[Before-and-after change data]
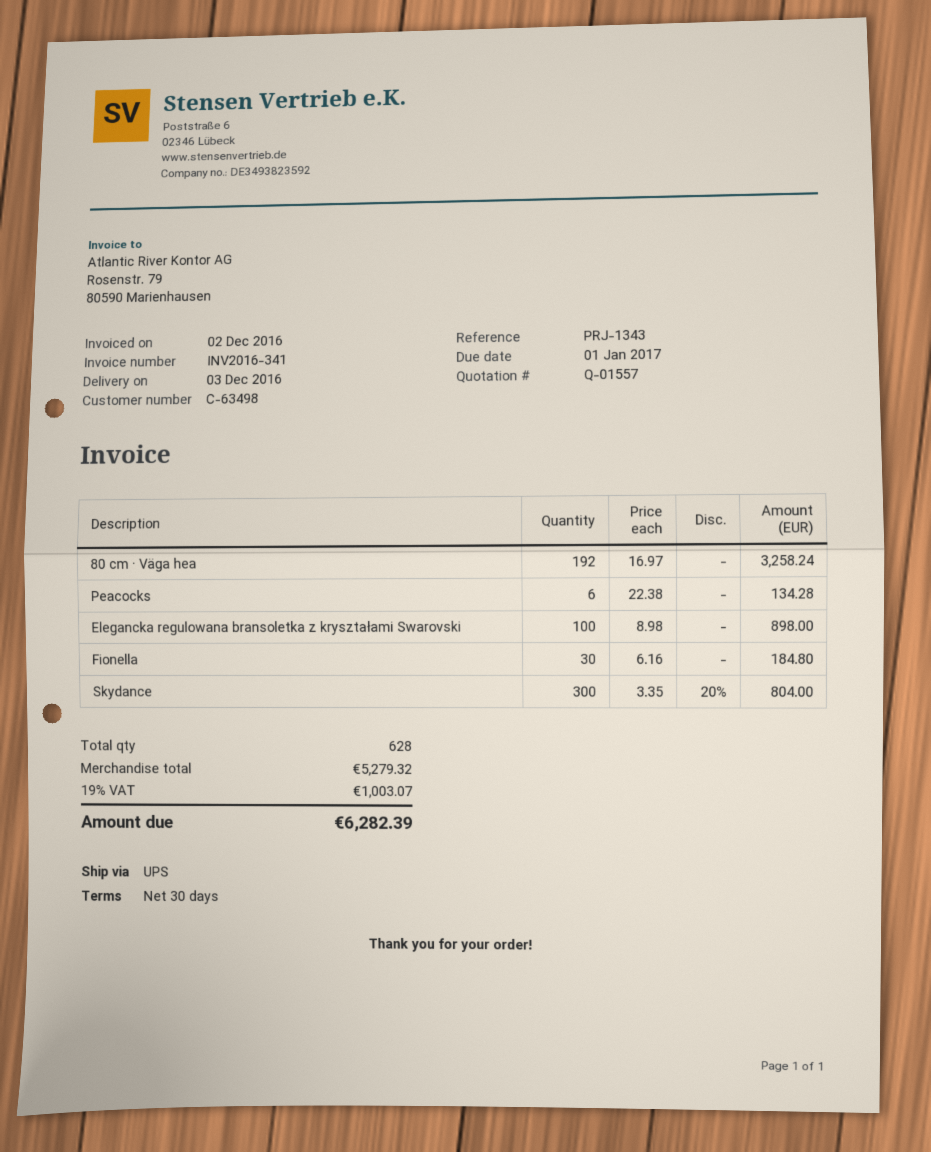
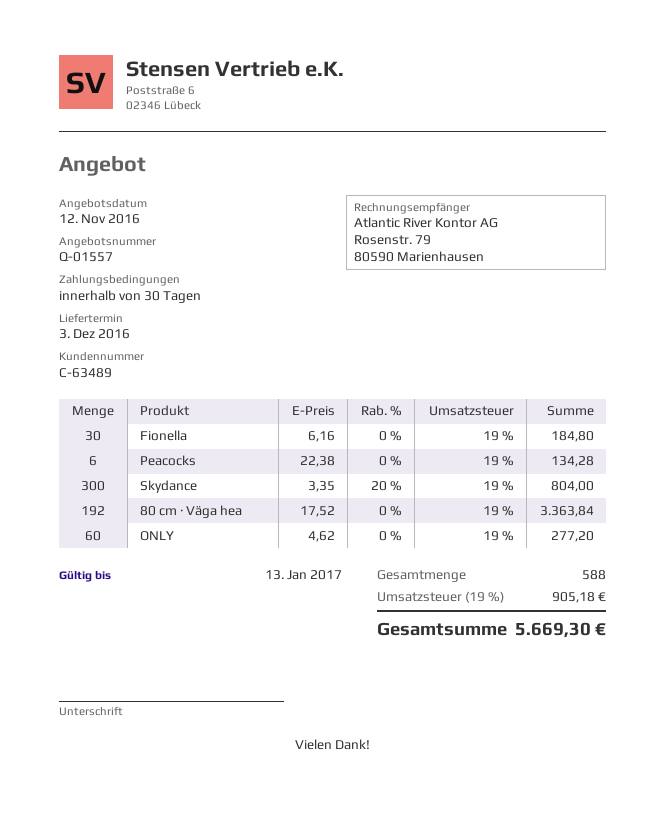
customer number: C-63498 -> C-63489
80 cm · Väga hea: 192 x 16.97 = 3258.24 -> 192 x 17.52 = 3363.84
Elegancka regulowana bransoletka z kryształami Swarovski: 100 x 8.98 = 898.00 -> none
ONLY: none -> 60 x 4.62 = 277.20
total quantity: 628 -> 588
tax: 19% = 1003.07 -> 19% = 905.18
total: 6282.39 -> 5669.30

:: Your assignment ::
Exact copies of the lines from the one holding "80 cm · Väga" to the end of the entries are all that should be written.

:: Exercise result ::
80 cm · Väga hea: 192 x 16.97 = 3258.24 -> 192 x 17.52 = 3363.84
Elegancka regulowana bransoletka z kryształami Swarovski: 100 x 8.98 = 898.00 -> none
ONLY: none -> 60 x 4.62 = 277.20
total quantity: 628 -> 588
tax: 19% = 1003.07 -> 19% = 905.18
total: 6282.39 -> 5669.30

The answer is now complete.